In sync with its resurgent economy, California is back leading the country politically, as results from this week's primary attest.
A ballot initiative to do away with bilingual education in the state's schools swept to victory, drawing more than 60 percent of the vote. With half the nation's bilingual classrooms, California could be setting a trend toward similar efforts elsewhere.
This development ought to spark some thorough, national rethinking of just how effective bilingual schooling has been over the past three decades. Are children making the promised transition to English? Most important, are they staying in school? Hispanic dropout rates still top the nation - at 17.9 percent overall, 46.2 percent for the children of recent immigrants. A majority of California's huge Hispanic electorate voted for the proposition.
The measure will be promptly challenged in court. The move toward bilingual education in the US will hasten, after all, by a 1974 Supreme Court decision affirming that non-English speaking students have a right to special help. One form of help is the English immersion backed by the proposition's authors.

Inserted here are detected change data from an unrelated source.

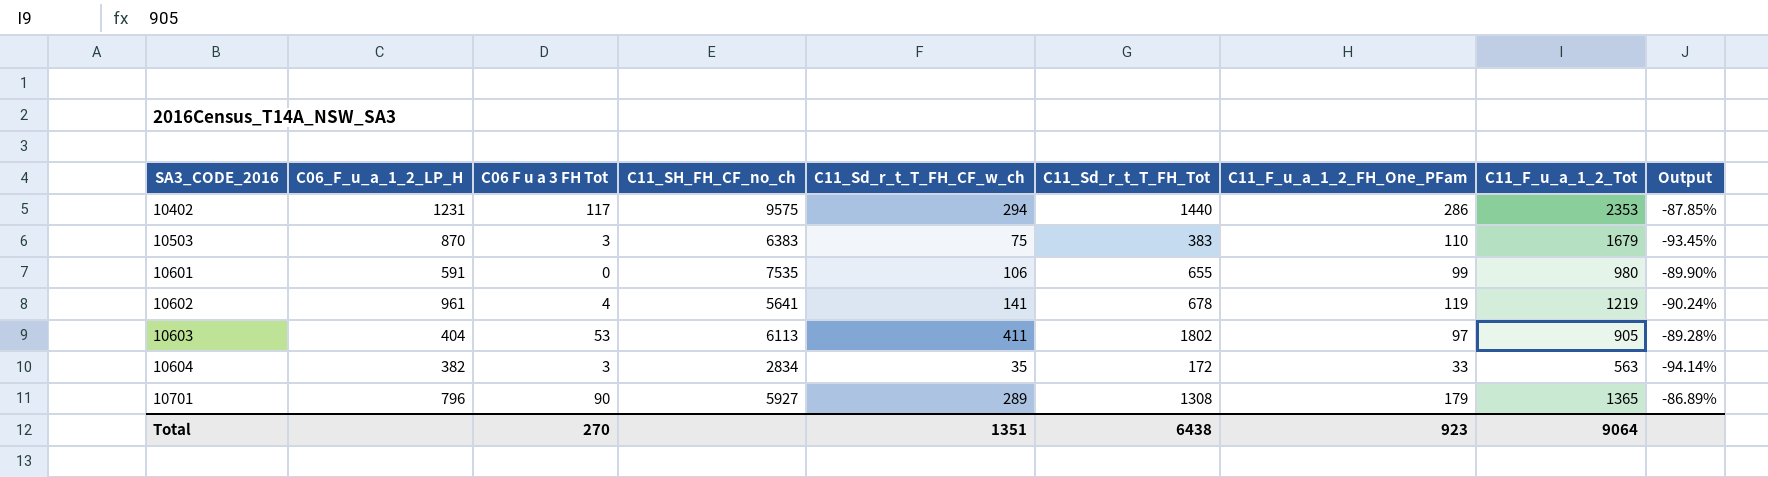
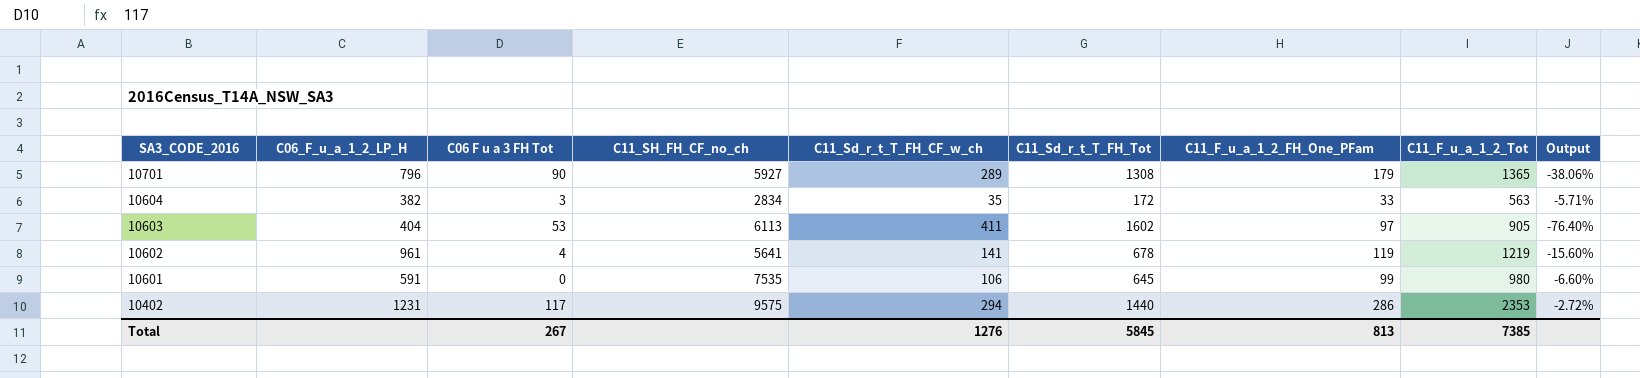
row order: SA3_CODE_2016 ascending -> SA3_CODE_2016 descending
column Output | formula: ([C11_F_u_a_1_2_FH_One_PFam] - [C11_F_u_a_1_2_Tot]) / [C11_F_u_a_1_2_Tot] -> ([C11_F_u_a_1_2_FH_One_PFam] - [C11_Sd_r_t_T_FH_CF_w_ch]) / [C11_Sd_r_t_T_FH_CF_w_ch]
row 10503: 870 | 3 | 6383 | 75 | 383 | 110 | 1679 | -93.45% -> none
10603 | C11_Sd_r_t_T_FH_Tot: 1802 -> 1602
10601 | C11_Sd_r_t_T_FH_Tot: 655 -> 645
Total | C06 F u a 3 FH Tot: 270 -> 267
Total | C11_Sd_r_t_T_FH_CF_w_ch: 1351 -> 1276
Total | C11_Sd_r_t_T_FH_Tot: 6438 -> 5845
Total | C11_F_u_a_1_2_FH_One_PFam: 923 -> 813
Total | C11_F_u_a_1_2_Tot: 9064 -> 7385

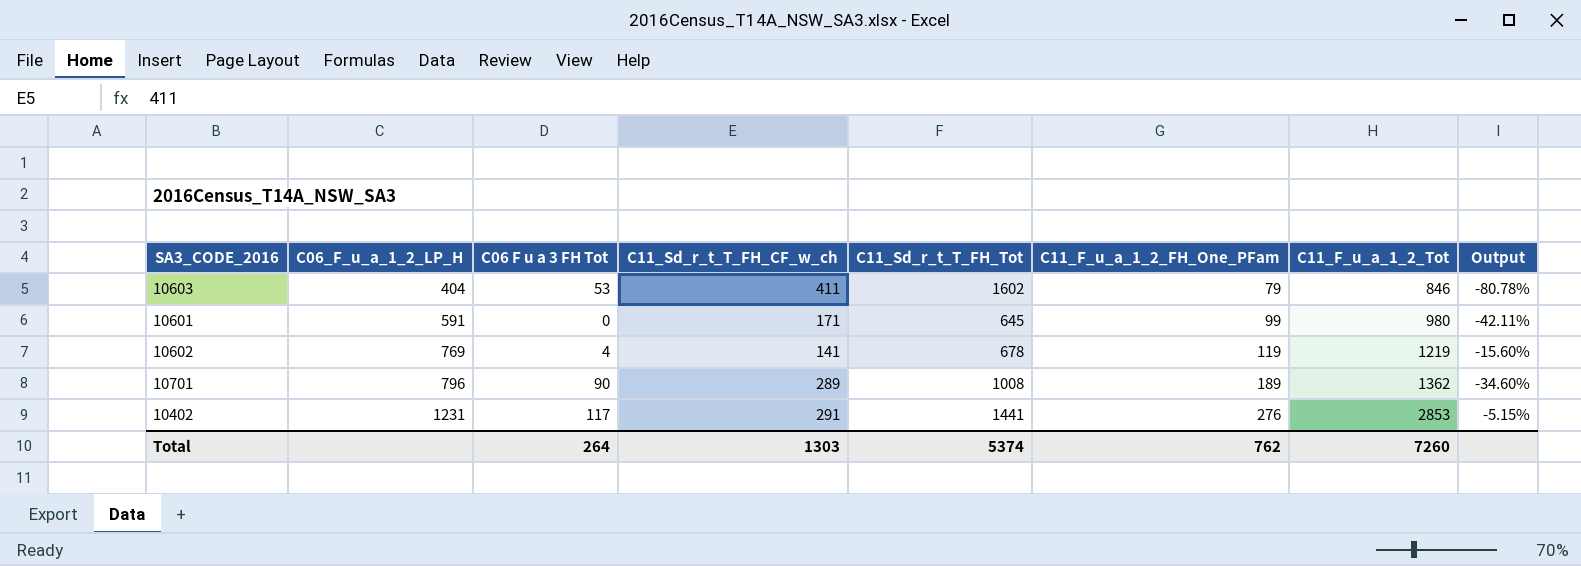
row order: SA3_CODE_2016 descending -> C06_F_u_a_1_2_LP_H ascending
column C11_SH_FH_CF_no_ch | position: 4 -> none
row 10604: 382 | 3 | 2834 | 35 | 172 | 33 | 563 | -5.71% -> none
10603 | C11_F_u_a_1_2_FH_One_PFam: 97 -> 79
10603 | C11_F_u_a_1_2_Tot: 905 -> 846
10603 | Output: -76.40% -> -80.78%
10601 | C11_Sd_r_t_T_FH_CF_w_ch: 106 -> 171
10601 | Output: -6.60% -> -42.11%
10602 | C06_F_u_a_1_2_LP_H: 961 -> 769
10701 | C11_Sd_r_t_T_FH_Tot: 1308 -> 1008
10701 | C11_F_u_a_1_2_FH_One_PFam: 179 -> 189
10701 | C11_F_u_a_1_2_Tot: 1365 -> 1362
10701 | Output: -38.06% -> -34.60%
10402 | C11_Sd_r_t_T_FH_CF_w_ch: 294 -> 291
10402 | C11_Sd_r_t_T_FH_Tot: 1440 -> 1441
10402 | C11_F_u_a_1_2_FH_One_PFam: 286 -> 276
10402 | C11_F_u_a_1_2_Tot: 2353 -> 2853
10402 | Output: -2.72% -> -5.15%
Total | C06 F u a 3 FH Tot: 267 -> 264
Total | C11_Sd_r_t_T_FH_CF_w_ch: 1276 -> 1303
Total | C11_Sd_r_t_T_FH_Tot: 5845 -> 5374
Total | C11_F_u_a_1_2_FH_One_PFam: 813 -> 762
Total | C11_F_u_a_1_2_Tot: 7385 -> 7260

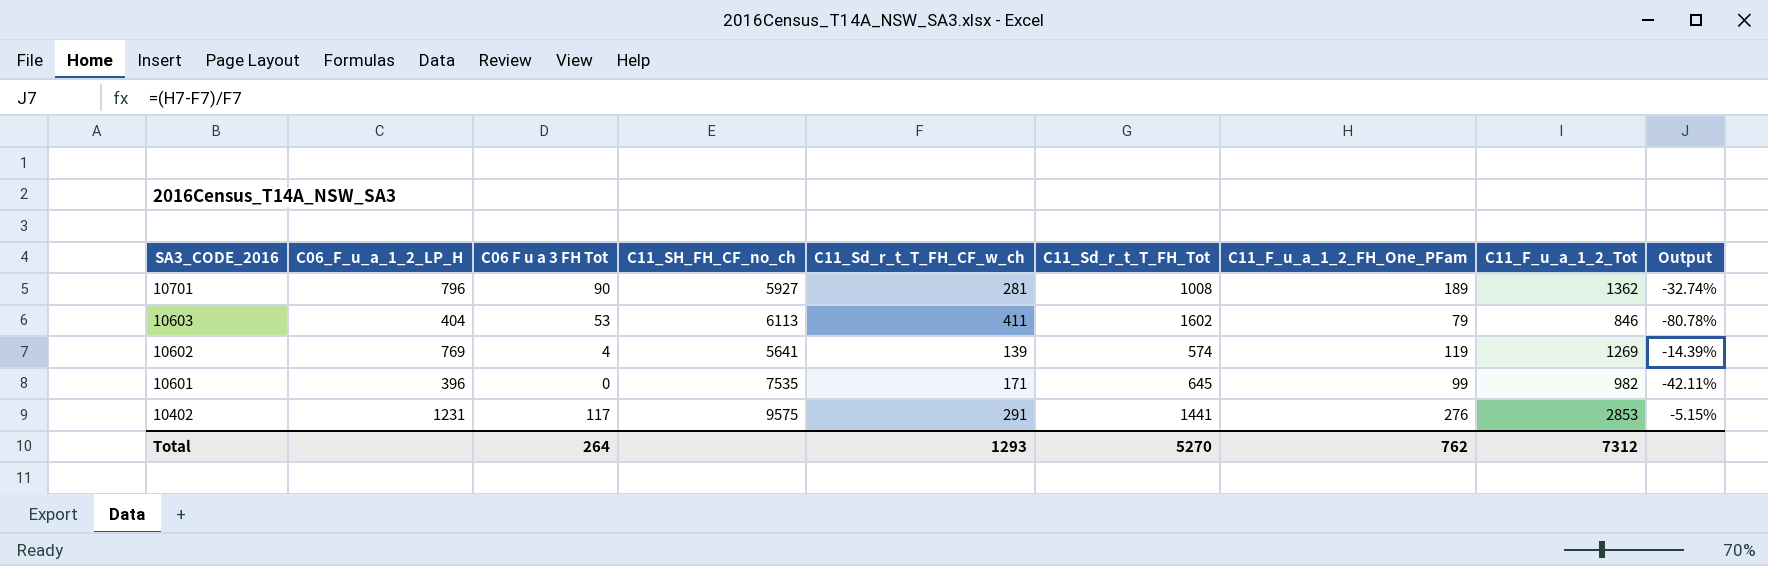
row order: C06_F_u_a_1_2_LP_H ascending -> SA3_CODE_2016 descending
column C11_SH_FH_CF_no_ch | position: none -> 4
10701 | C11_Sd_r_t_T_FH_CF_w_ch: 289 -> 281
10701 | Output: -34.60% -> -32.74%
10602 | C11_Sd_r_t_T_FH_CF_w_ch: 141 -> 139
10602 | C11_Sd_r_t_T_FH_Tot: 678 -> 574
10602 | C11_F_u_a_1_2_Tot: 1219 -> 1269
10602 | Output: -15.60% -> -14.39%
10601 | C06_F_u_a_1_2_LP_H: 591 -> 396
10601 | C11_F_u_a_1_2_Tot: 980 -> 982
Total | C11_Sd_r_t_T_FH_CF_w_ch: 1303 -> 1293
Total | C11_Sd_r_t_T_FH_Tot: 5374 -> 5270
Total | C11_F_u_a_1_2_Tot: 7260 -> 7312

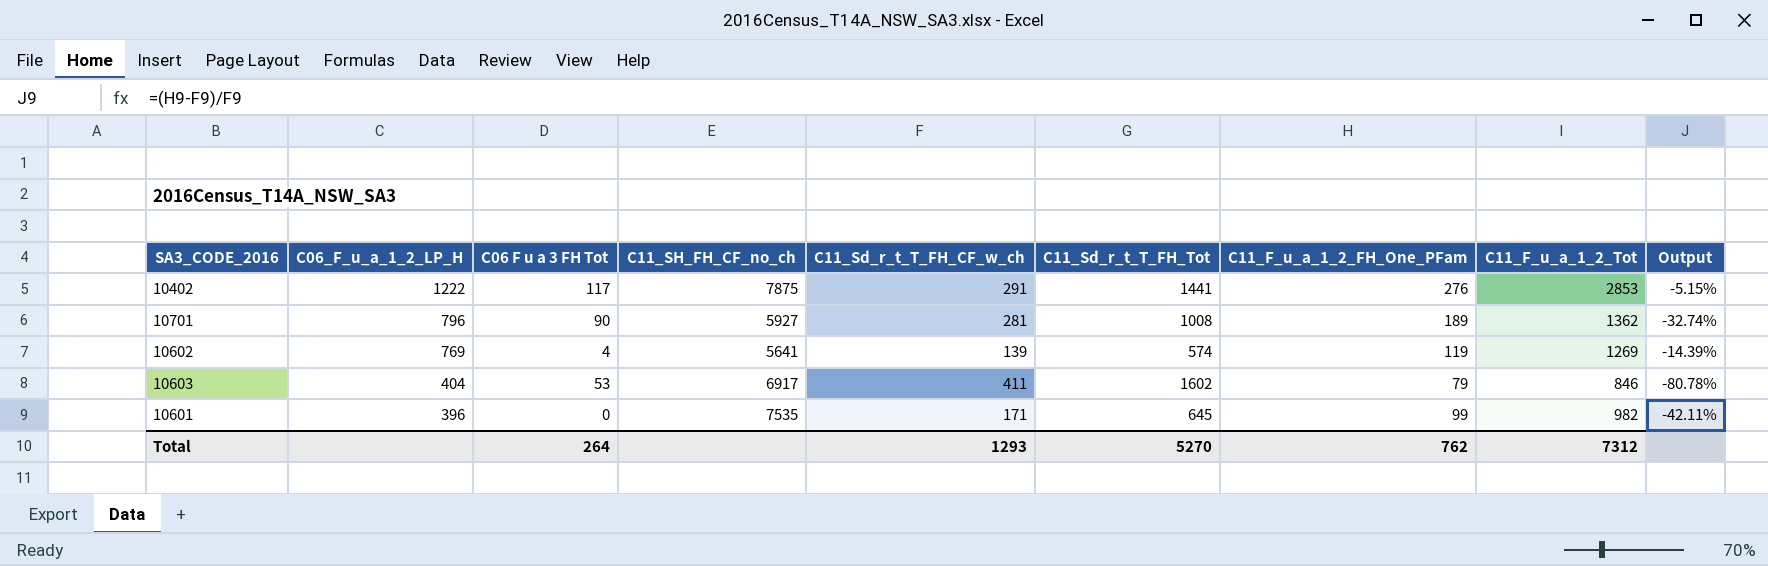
row order: SA3_CODE_2016 descending -> C06_F_u_a_1_2_LP_H descending
10402 | C06_F_u_a_1_2_LP_H: 1231 -> 1222
10402 | C11_SH_FH_CF_no_ch: 9575 -> 7875
10603 | C11_SH_FH_CF_no_ch: 6113 -> 6917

It's an approach that can work if done thoughtfully, with no scrimping of resources.
The other California ballot issue with national implications would have prohibited unions from using members' dues for political purposes without their permission. Organized labor's devotion of time and dollars to defeat the initiative paid off. But such measures are likely to resurface on ballots in other states, as well as on the Republicans' agenda in Congress.

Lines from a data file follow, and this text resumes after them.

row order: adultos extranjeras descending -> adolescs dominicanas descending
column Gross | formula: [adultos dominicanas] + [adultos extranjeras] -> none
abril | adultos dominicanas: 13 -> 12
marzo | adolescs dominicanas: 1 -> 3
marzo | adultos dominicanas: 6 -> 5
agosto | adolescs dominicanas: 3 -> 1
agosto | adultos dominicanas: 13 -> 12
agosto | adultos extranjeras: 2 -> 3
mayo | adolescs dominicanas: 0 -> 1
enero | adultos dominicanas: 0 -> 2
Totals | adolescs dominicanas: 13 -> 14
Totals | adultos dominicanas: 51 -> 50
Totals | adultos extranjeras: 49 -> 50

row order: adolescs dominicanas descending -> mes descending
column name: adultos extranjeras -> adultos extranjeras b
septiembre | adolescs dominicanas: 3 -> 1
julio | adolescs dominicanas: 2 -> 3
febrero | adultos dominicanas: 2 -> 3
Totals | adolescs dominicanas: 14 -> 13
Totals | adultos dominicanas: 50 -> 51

Our sense of the issue: Slicing labor's ability to siphon money into politics is a halfway, clearly partisan maneuver. Better to close the loopholes that allow both labor and industry to pour money into political campaigns despite longstanding laws designed to curb such activity. Congress should be taking the lead here.
Regarding campaign spending, California's lead in that department is undisputed. But the record $100 million spent on this primary was partly for naught, with lower spending candidates, like Democratic gubernatorial hopeful Gray Davis, still winning. There's a trend worth following.